Lines before the one containing "Karyn M July" are left out; return that line and all lines after it, exactly, through the end of the records below.
=======
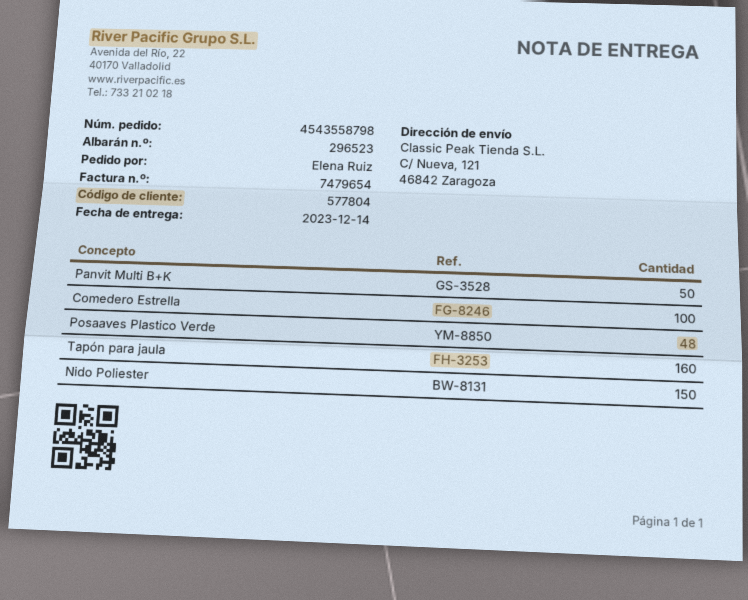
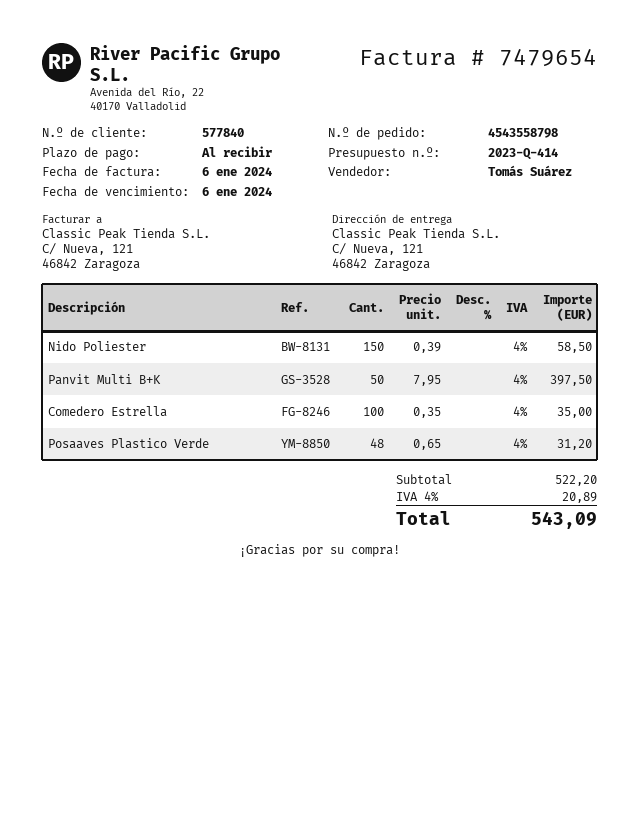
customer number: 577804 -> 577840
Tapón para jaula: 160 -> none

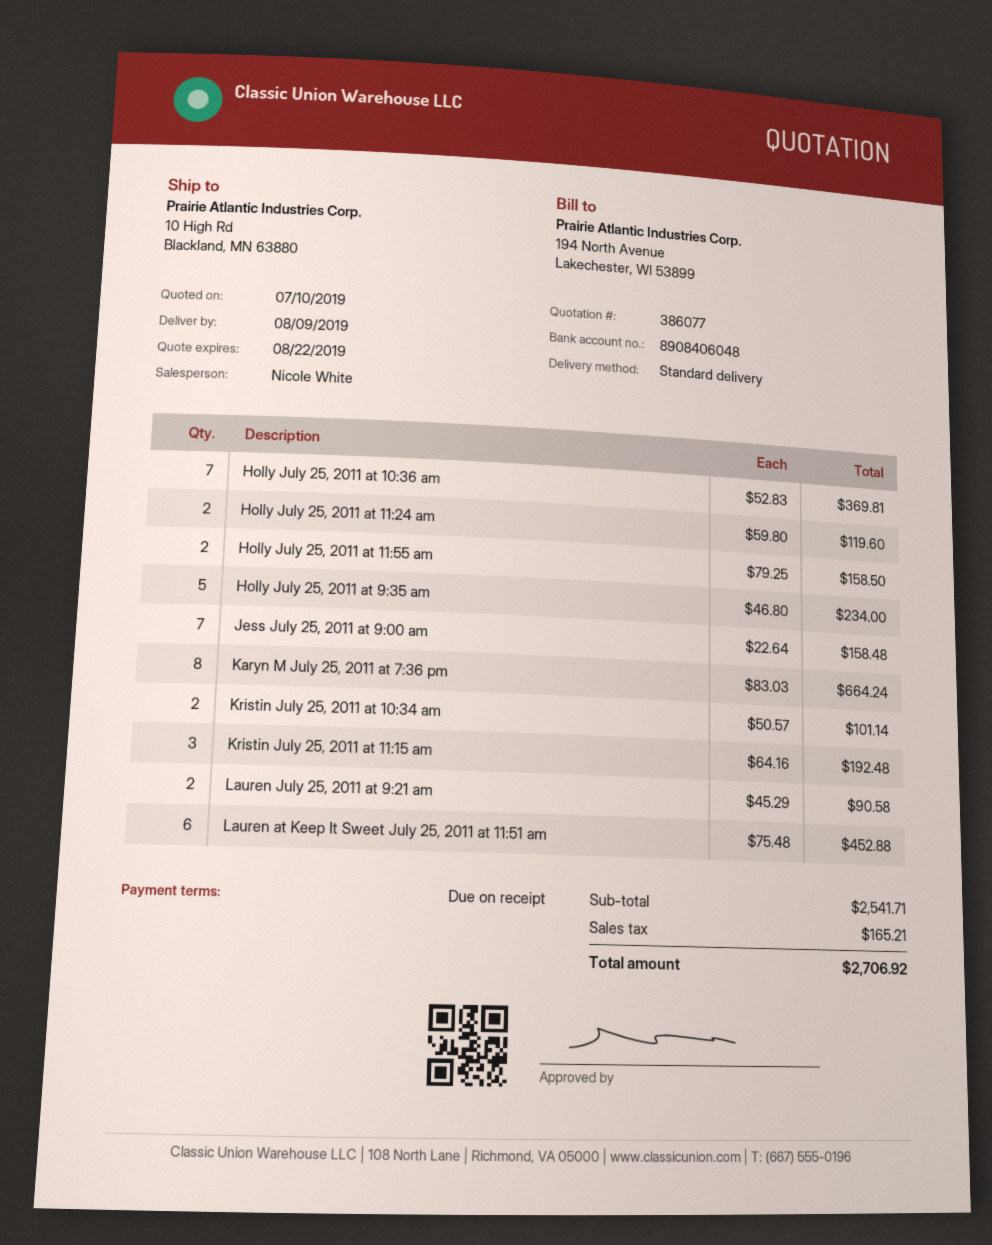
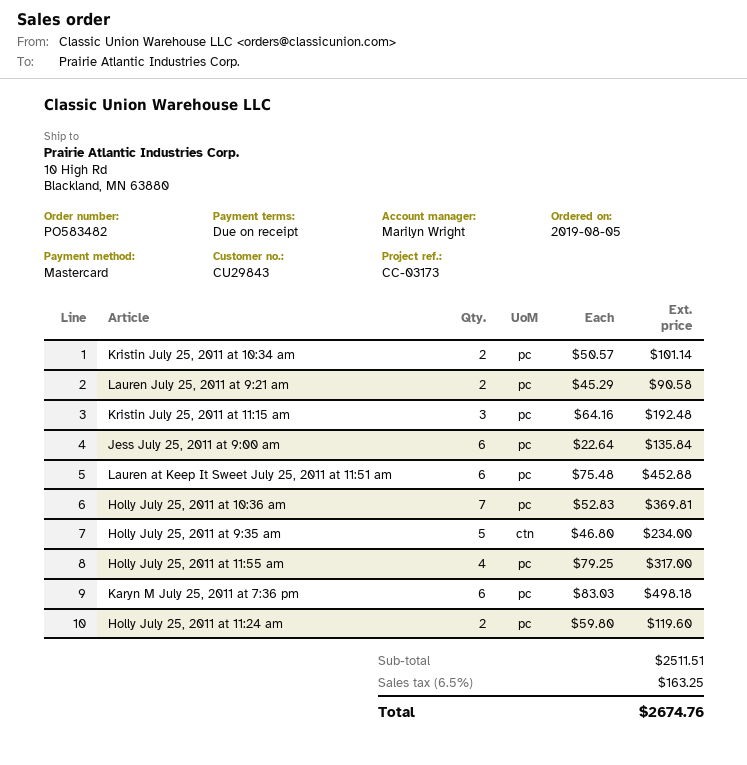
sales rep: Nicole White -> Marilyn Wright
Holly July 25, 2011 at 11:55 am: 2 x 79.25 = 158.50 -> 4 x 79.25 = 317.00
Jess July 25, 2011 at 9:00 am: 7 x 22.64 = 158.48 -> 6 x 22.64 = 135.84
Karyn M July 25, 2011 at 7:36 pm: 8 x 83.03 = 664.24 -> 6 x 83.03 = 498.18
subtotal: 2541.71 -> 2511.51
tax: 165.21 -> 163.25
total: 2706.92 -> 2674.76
=======
ANSWER SPACE ->
Karyn M July 25, 2011 at 7:36 pm: 8 x 83.03 = 664.24 -> 6 x 83.03 = 498.18
subtotal: 2541.71 -> 2511.51
tax: 165.21 -> 163.25
total: 2706.92 -> 2674.76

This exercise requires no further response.